Anche Rumble ha visto i suoi iscritti impennare dopo i fatti dello scorso week end. Ancora una volta, l’assenza di censure ha fatto da richiamo. Tuttavia, come riporta il sito Fortune, secondo Mark Shmulik della Bernstein Bank il recente aumento degli utenti di social come Rumble o MeWe potrebbe essere solo una reazione temporanea. Social come Facebook o Twitter, essendo cresciuti più lentamente, sono invece più stabili e raccolgono un bacino di utenza molto più variegato.

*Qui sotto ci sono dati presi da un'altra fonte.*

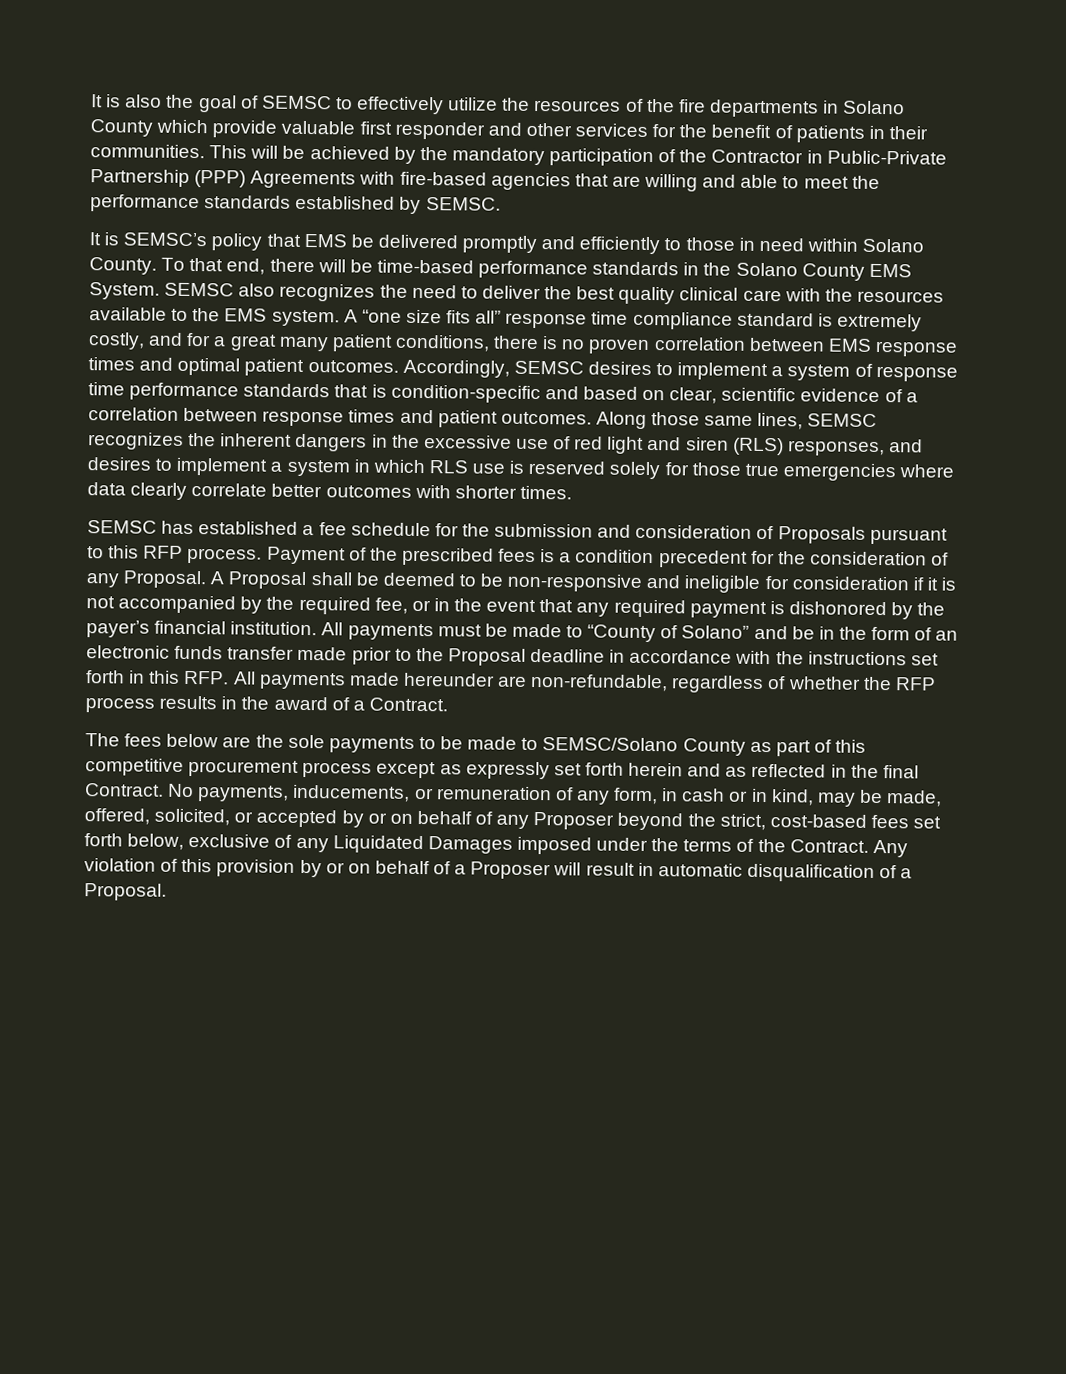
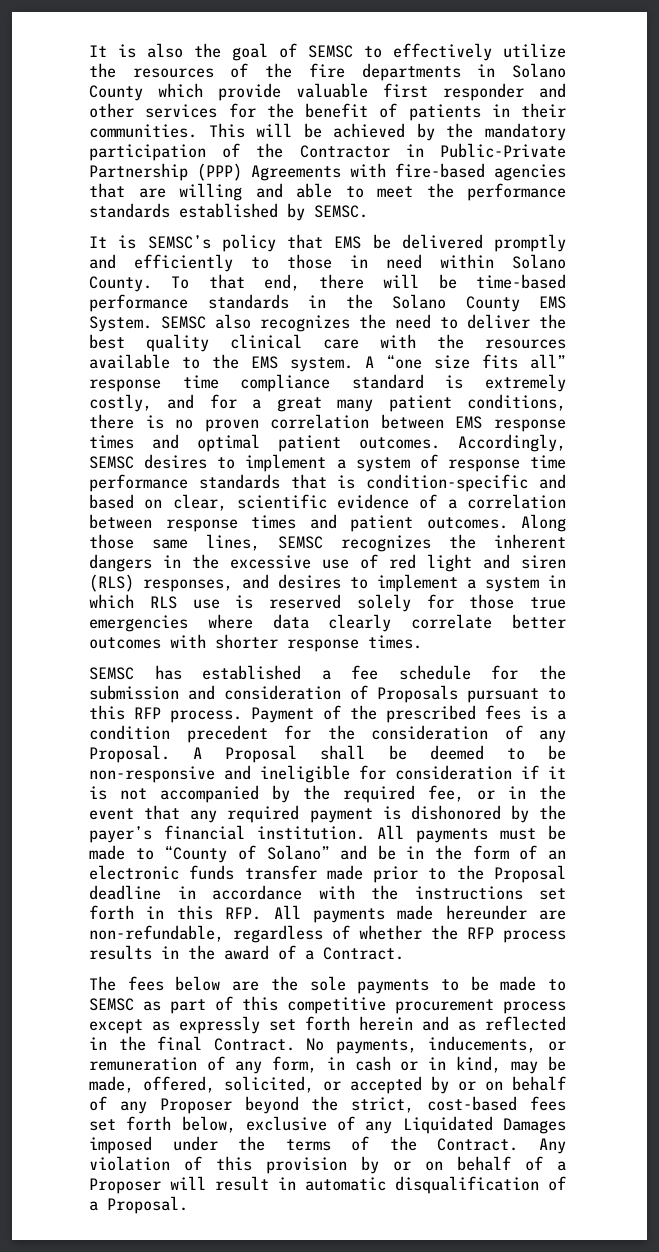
- Along those same lines, SEMSC recognizes the inherent dangers in the excessive use of red light and siren (RLS) responses, and desires to implement a system in which RLS use is reserved solely for those true emergencies where data clearly correlate better outcomes with shorter times.
+ Along those same lines, SEMSC recognizes the inherent dangers in the excessive use of red light and siren (RLS) responses, and desires to implement a system in which RLS use is reserved solely for those true emergencies where data clearly correlate better outcomes with shorter response times.
- The fees below are the sole payments to be made to SEMSC/Solano County as part of this competitive procurement process except as expressly set forth herein and as reflected in the final Contract.
+ The fees below are the sole payments to be made to SEMSC as part of this competitive procurement process except as expressly set forth herein and as reflected in the final Contract.

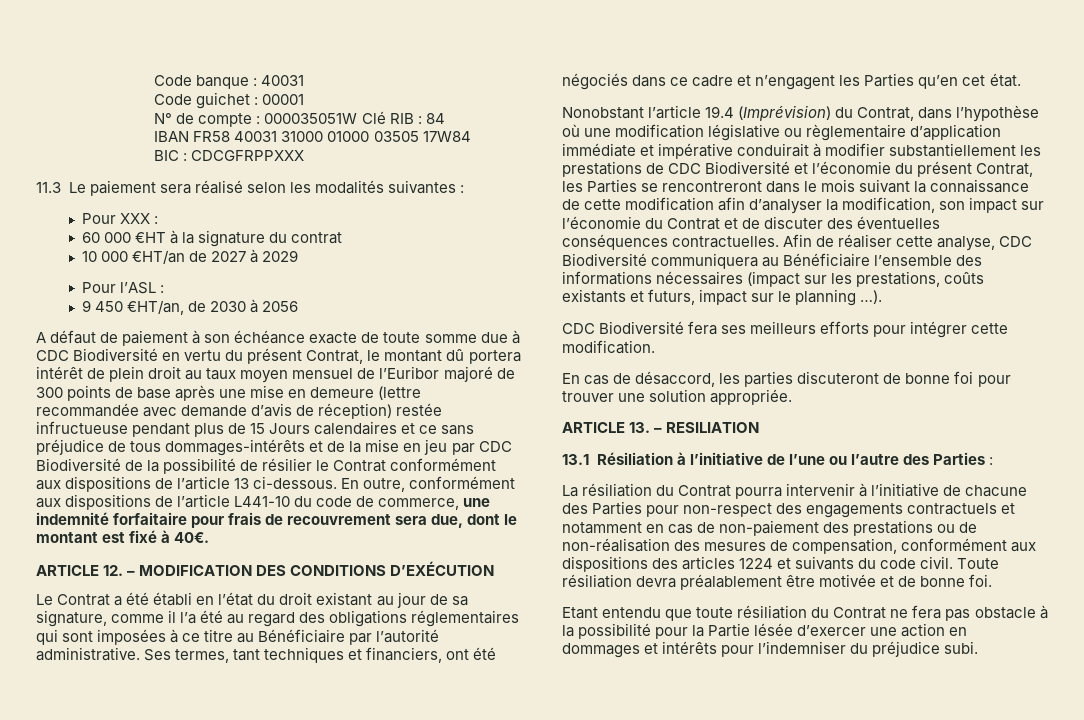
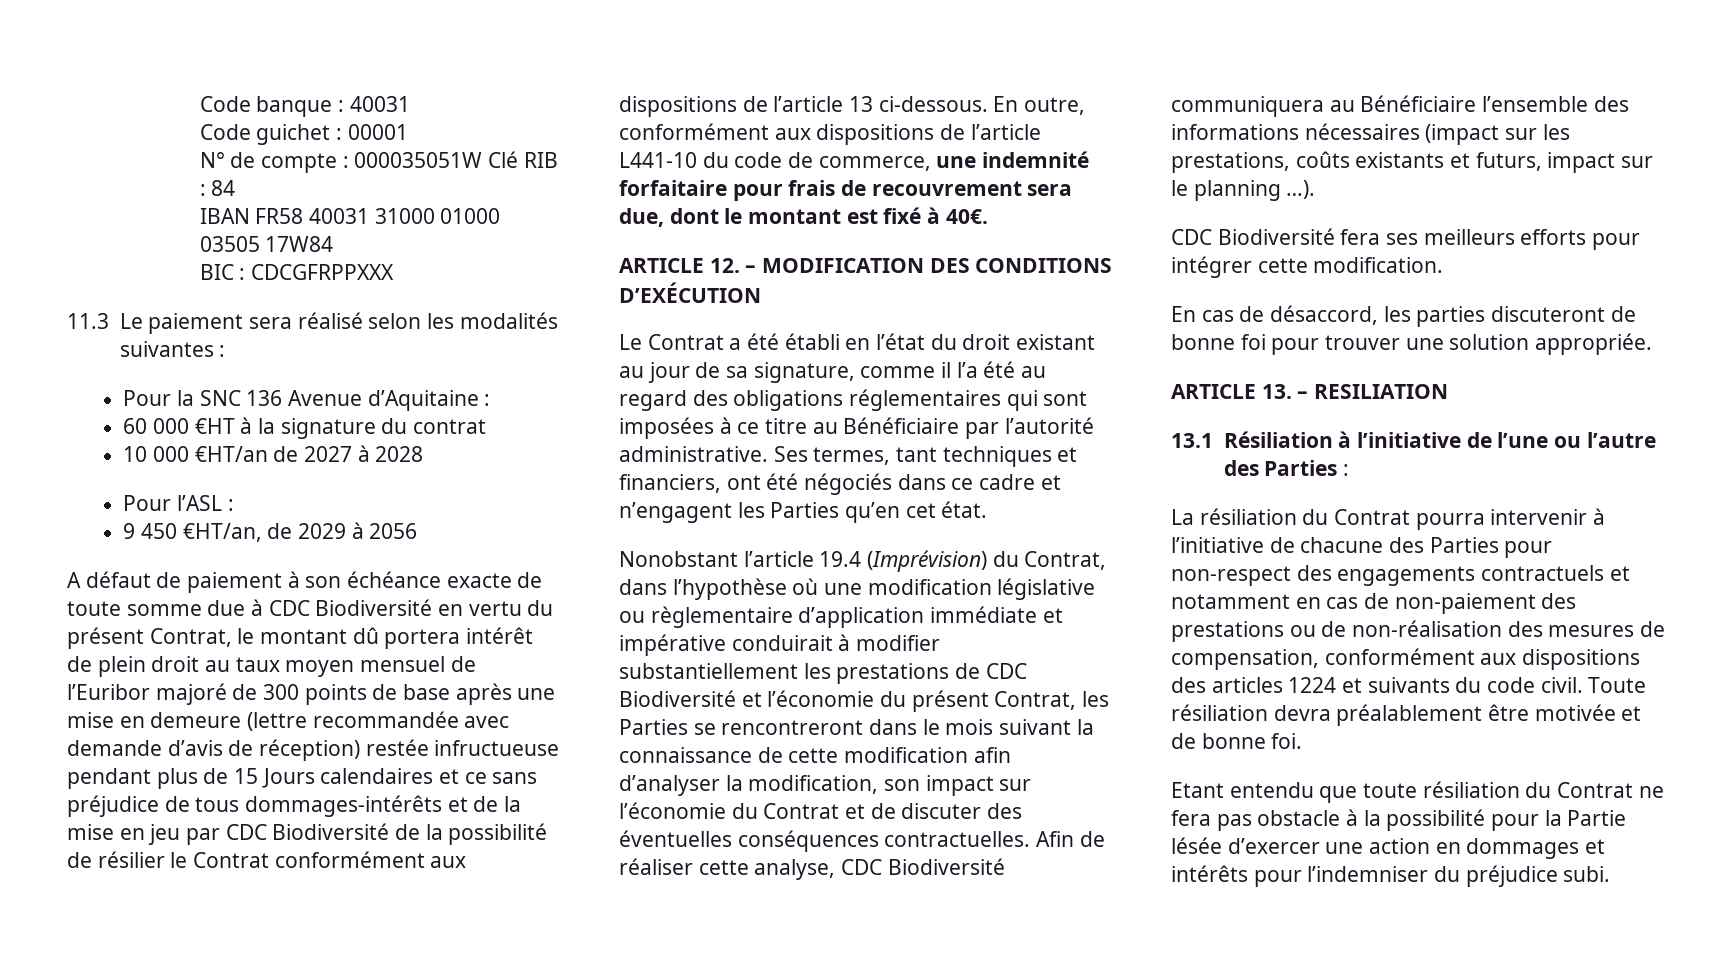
- Pour XXX :
+ Pour la SNC 136 Avenue d’Aquitaine :
- 10 000 €HT/an de 2027 à 2029
+ 10 000 €HT/an de 2027 à 2028
- 9 450 €HT/an, de 2030 à 2056
+ 9 450 €HT/an, de 2029 à 2056

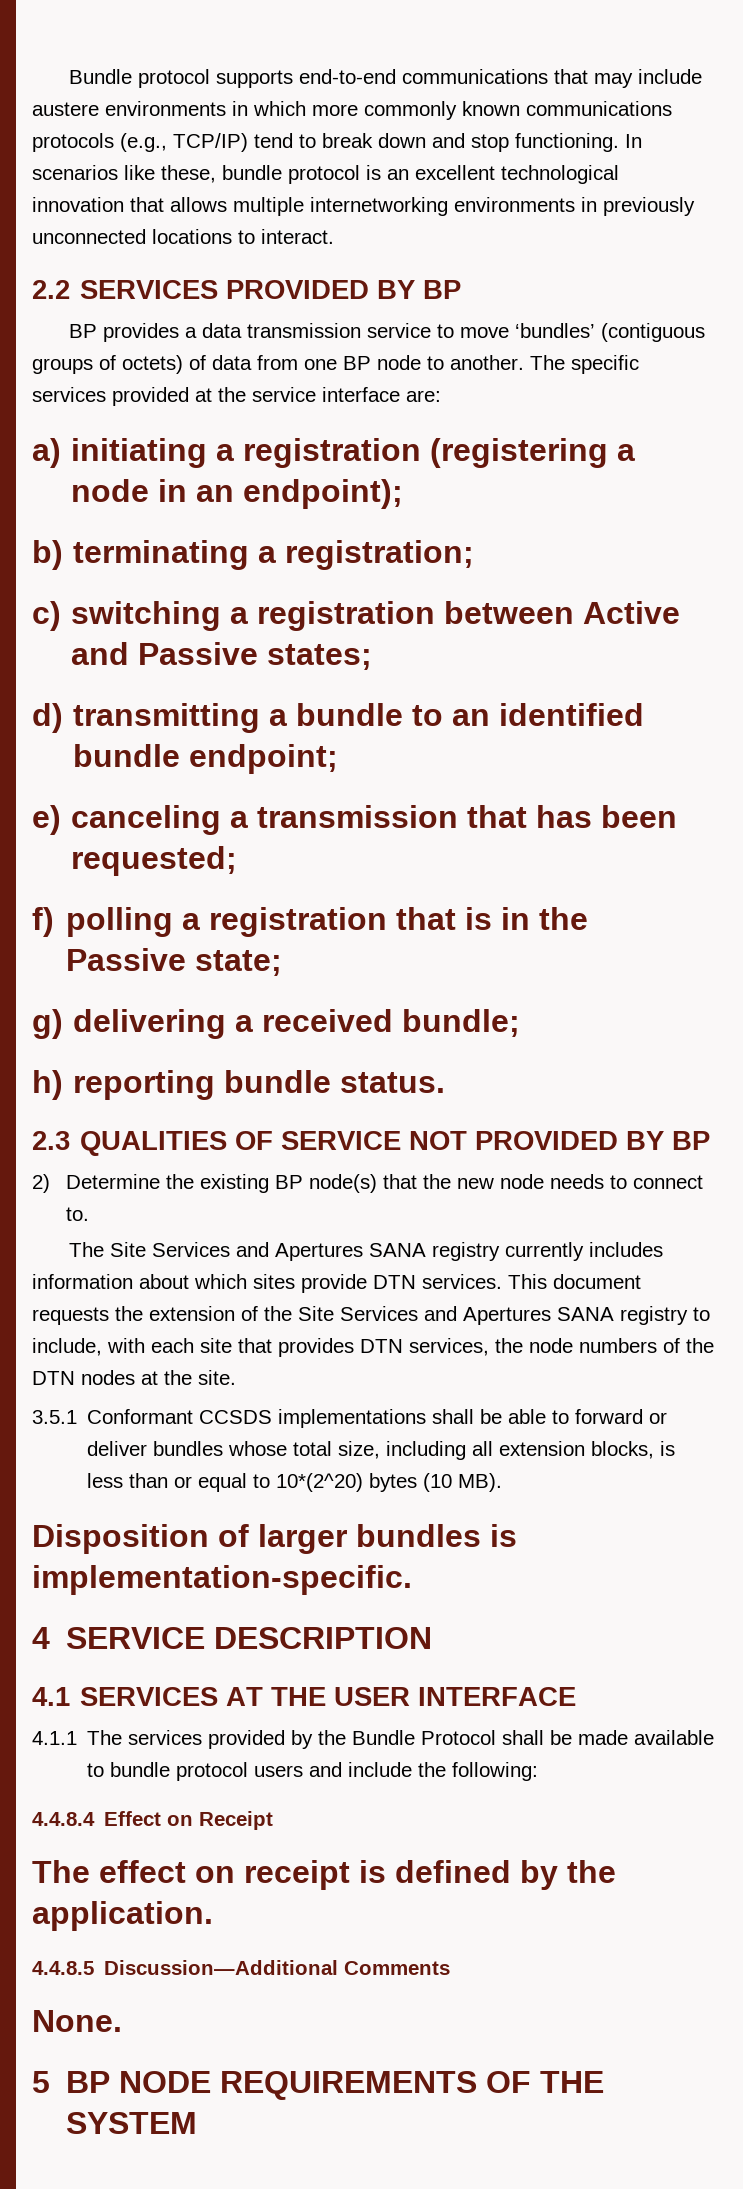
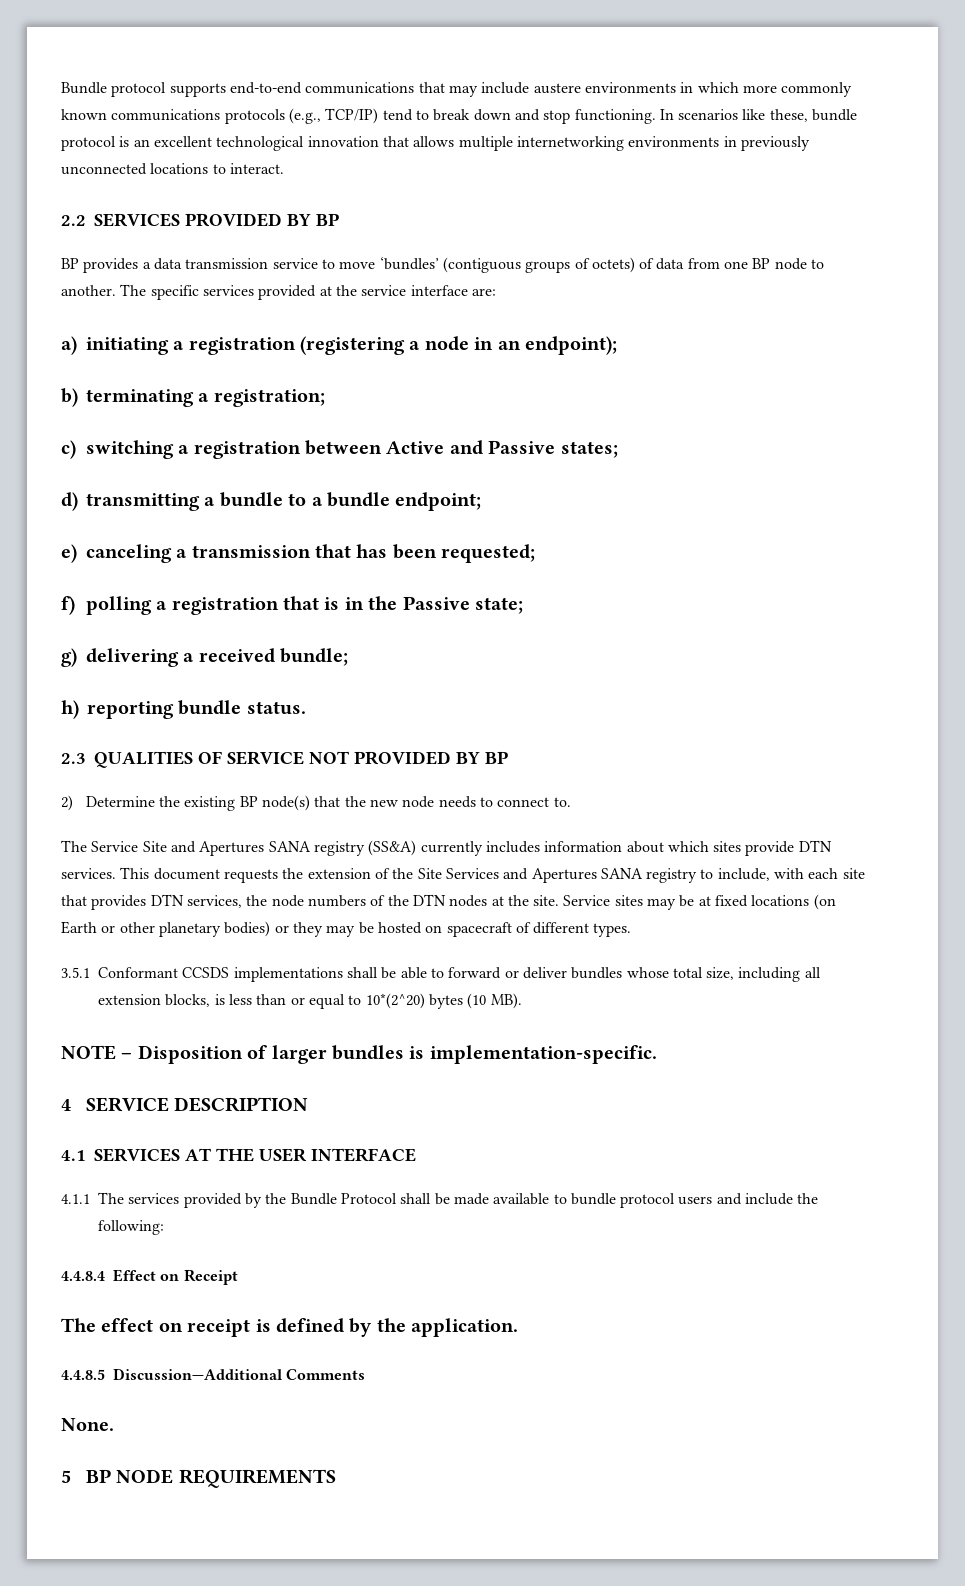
- d) transmitting a bundle to an identified bundle endpoint;
+ d) transmitting a bundle to a bundle endpoint;
- The Site Services and Apertures SANA registry currently includes information about which sites provide DTN services.
+ The Service Site and Apertures SANA registry (SS&A) currently includes information about which sites provide DTN services.
+ Service sites may be at fixed locations (on Earth or other planetary bodies) or they may be hosted on spacecraft of different types.
- Disposition of larger bundles is implementation-specific.
+ NOTE – Disposition of larger bundles is implementation-specific.
- 5 BP NODE REQUIREMENTS OF THE SYSTEM
+ 5 BP NODE REQUIREMENTS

«Non c’è più diritto di discussione»
Dovremmo ricordare, però, che Parler, MeWe e Rumble avevano visto aumentare i loro utenti già durante la seconda metà del 2020. Questo è ciò che sostiene anche Chris Pavlovski, fondatore di Rumble. Lo scorso novembre, inoltre, Pavlovski aveva ribadito al New York Times come Rumble fosse contrario a contenuti espliciti, propaganda terroristica e ingiurie. Ma, aveva aggiunto, non era suo compito selezionare le fake news. «Non voglio fare finta di sapere quale sia la verità o cosa serva per fare questo o quello» continuava Pavlovski, «su altre piattaforme la gente non ha più il diritto di discussione».
Anche gli utenti di un altro social “alternativo” emergente, Sfero, sembrano appellarsi alla libertà di parola. «Benvenuti in dittatura» è il titolo del post di uno degli utenti italiani segnalato tra i Top 100 Influencers della piattaforma. «Nessun privato dovrebbe poter ergersi al di sopra delle libertà sancite in una Costituzione o calpestare le leggi di uno Stato. Invece sta accadendo proprio questo». Tutta colpa della “cricca mondialista”: in un’immagine esplicativa l’utente punta il dito contro le “big companies”, tra cui appaiono anche il movimento Black Lives Matter, gli antifascisti e la bandiera LGBTQ+.
Vale la pena, allora, ricordare il famoso paradosso della tolleranza di Karl Popper: un’illimitata tolleranza non porta ad altro che alla fine della tolleranza. Non per questo bisogna sempre “sopprimere” una filosofia intollerante: ma, secondo il filosofo, ci si deve dichiarare pronti a farlo. Può infatti avvenire che i seguaci di tale filosofia non siano disposti ad incontrarci sul piano razionale e che preferiscano usare “pugni o pistole”. In definitiva,
Noi dovremmo quindi proclamare, in nome della tolleranza, il diritto di non tollerare gli intolleranti.